Israel is most definitely not in full control of gaza. They are trying to assert some with the ghf despite UN/Hamas strenuous opposition.

The idea that hamas isn't stealing all the aid is ludicrous.

And finally Israel does permit huge amounts of aid into gaza. I wonder what UNWRA are doing with it.

The only thing you have established is that gaza is indeed in the midst of a war and that resources are scarce for people there and lots of people are dying which is exactly what you would expect in a war.

Just because you want something to be true doesn't make it so. Israel isn't to blame for what has happened in gaza. Unless you claim having an interest in not being massacred, kidnapped and raped is unreasonable.

underlipton 4 days ago | parent | next [-]

>Israel isn't to blame for what has happened in gaza.

That's an astonishing thing to say.

bccdee 4 days ago | parent | prev [-]

> The idea that hamas isn't stealing all the aid is ludicrous.

Bro what the fuck are they going to do with enough stolen food to feed an entire nation?
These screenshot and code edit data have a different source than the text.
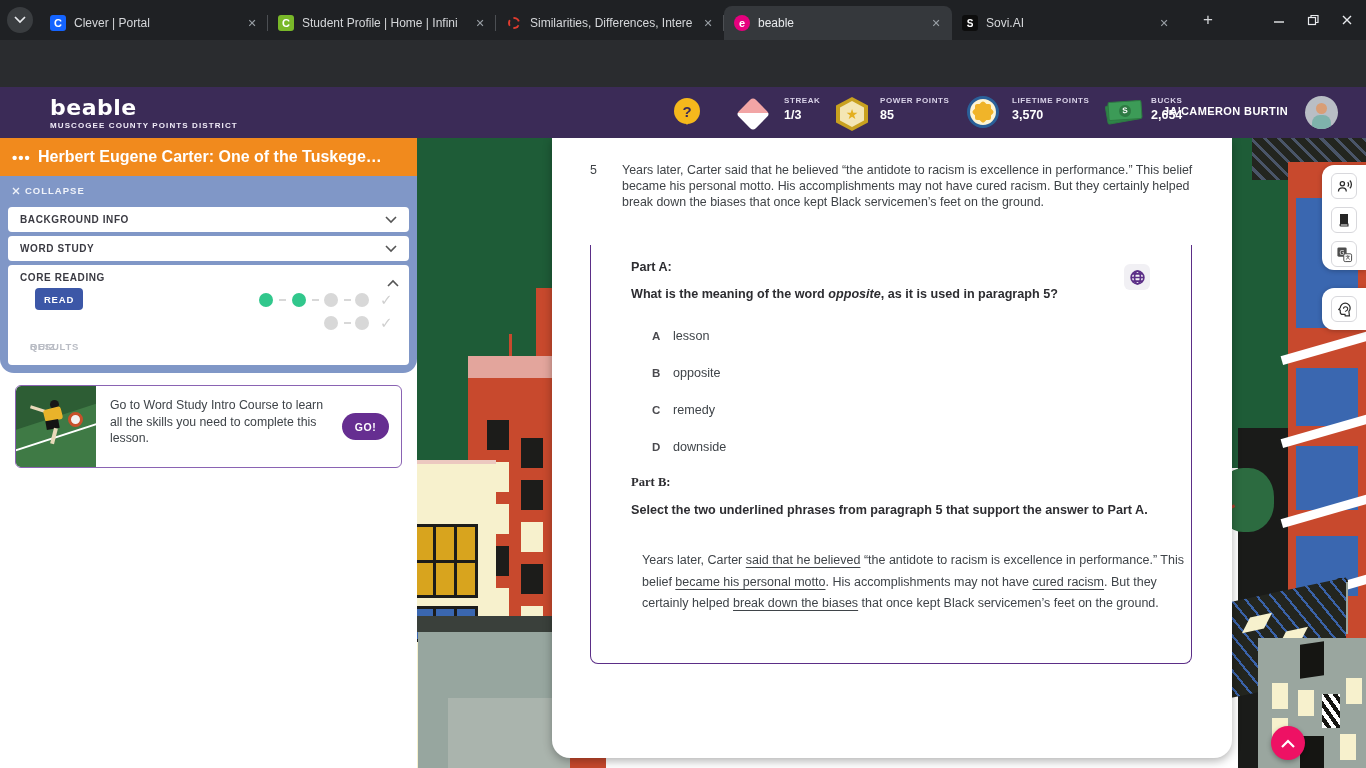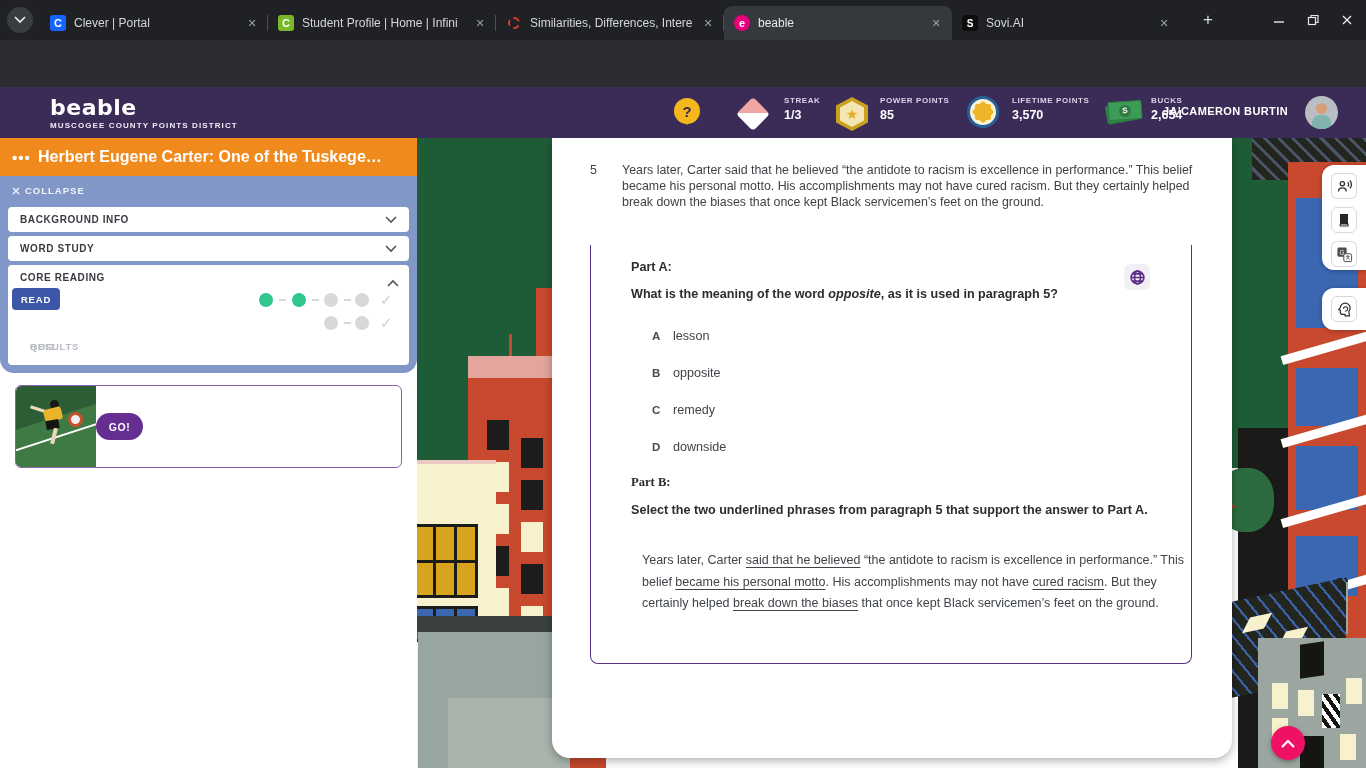--- a/index.html
+++ b/index.html
@@ -79,7 +79,7 @@
   .corepanel{position:absolute;left:8px;top:89px;width:401px;height:100px;background:#fff;border-radius:4px;}
   .corehead{position:absolute;left:12px;top:7px;font-size:10px;font-weight:bold;color:#3a3a42;letter-spacing:.6px;}
   .corechev{position:absolute;right:10px;top:8px;}
-  .readbtn{position:absolute;left:4px;top:23px;width:48px;height:22px;background:var(--read-button-blue,#3c57a7);border-radius:4px;color:#fff;font-size:9.5px;font-weight:bold;letter-spacing:.8px;display:flex;align-items:center;justify-content:center;}
+  .readbtn{position:absolute;left:27px;top:23px;width:48px;height:22px;background:var(--read-button-blue,#3c57a7);border-radius:4px;color:#fff;font-size:9.5px;font-weight:bold;letter-spacing:.8px;display:flex;align-items:center;justify-content:center;}
   .rowlabel{position:absolute;left:22px;font-size:9.5px;font-weight:bold;letter-spacing:.8px;color:#b9bcc4;}
   .dot{position:absolute;width:14px;height:14px;border-radius:50%;}
   .dot.green{background:var(--progress-green,#31c78c);}

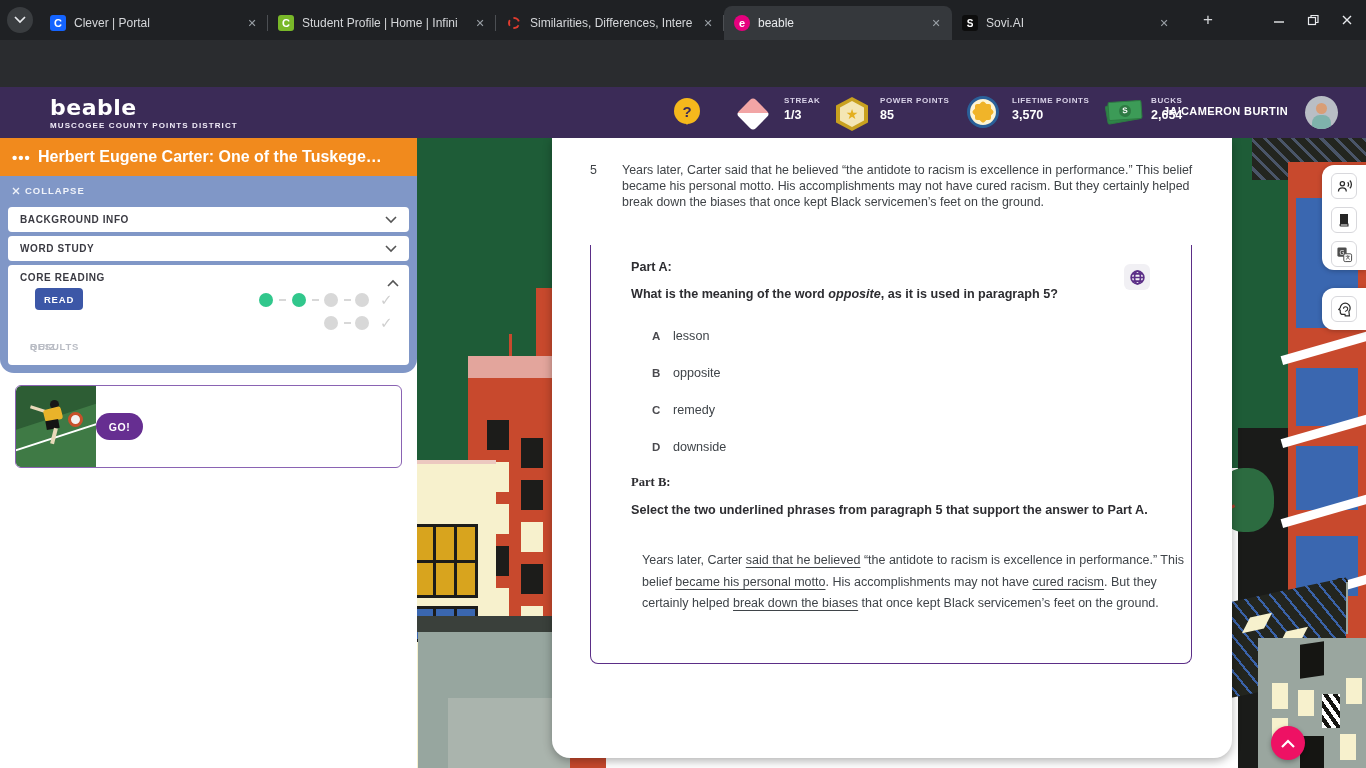--- a/index.html
+++ b/index.html
@@ -477,6 +477,7 @@
             <div class="pleg"></div>
           <div class="ball"></div>
         </div>
+        <div class="promotext">Go to Word Study Intro Course to learn all the skills you need to complete this lesson.</div>
         <div class="gobtn">GO!</div>
       </div>
     </div>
It's not as if they can sell it. World's biggest mukbang tiktok stream?

You're either wilfully blind or unspeakably obtuse. Open your eyes or shut your mouth.

s5300 5 days ago | parent | prev | next [-]

>> because most israelis feel it's a matter of survival.

How do you think Palestinians have felt living in an open air prison next to genocidal maniacs with zero ability to control themselves for the past 50 years. USS Liberty should’ve been the end of things, but it wasn’t.

underlipton 4 days ago | parent | prev [-]

>because most israelis feel it's a matter of survival.

It objectively isn't and that's what's so tragic. Israel doesn't need to be understood, it needs to work harder to understand. And, per 9/11, it specifically needed to understand that taking Hamas' bait was a straight shot to dashing international goodwill and benefit-of-the-doubt.

There's some far-off timeline where Israel negotiated in good faith for the return of all of the hostages without dropping a single bomb. The anti-war movement that finds one of its most fervent centers in Israel itself is driven by the dawning horror that many of those hostages are never coming home precisely because Israel (again) chose blind fury over reason. And that's not a matter of perspective, it's a simple fact.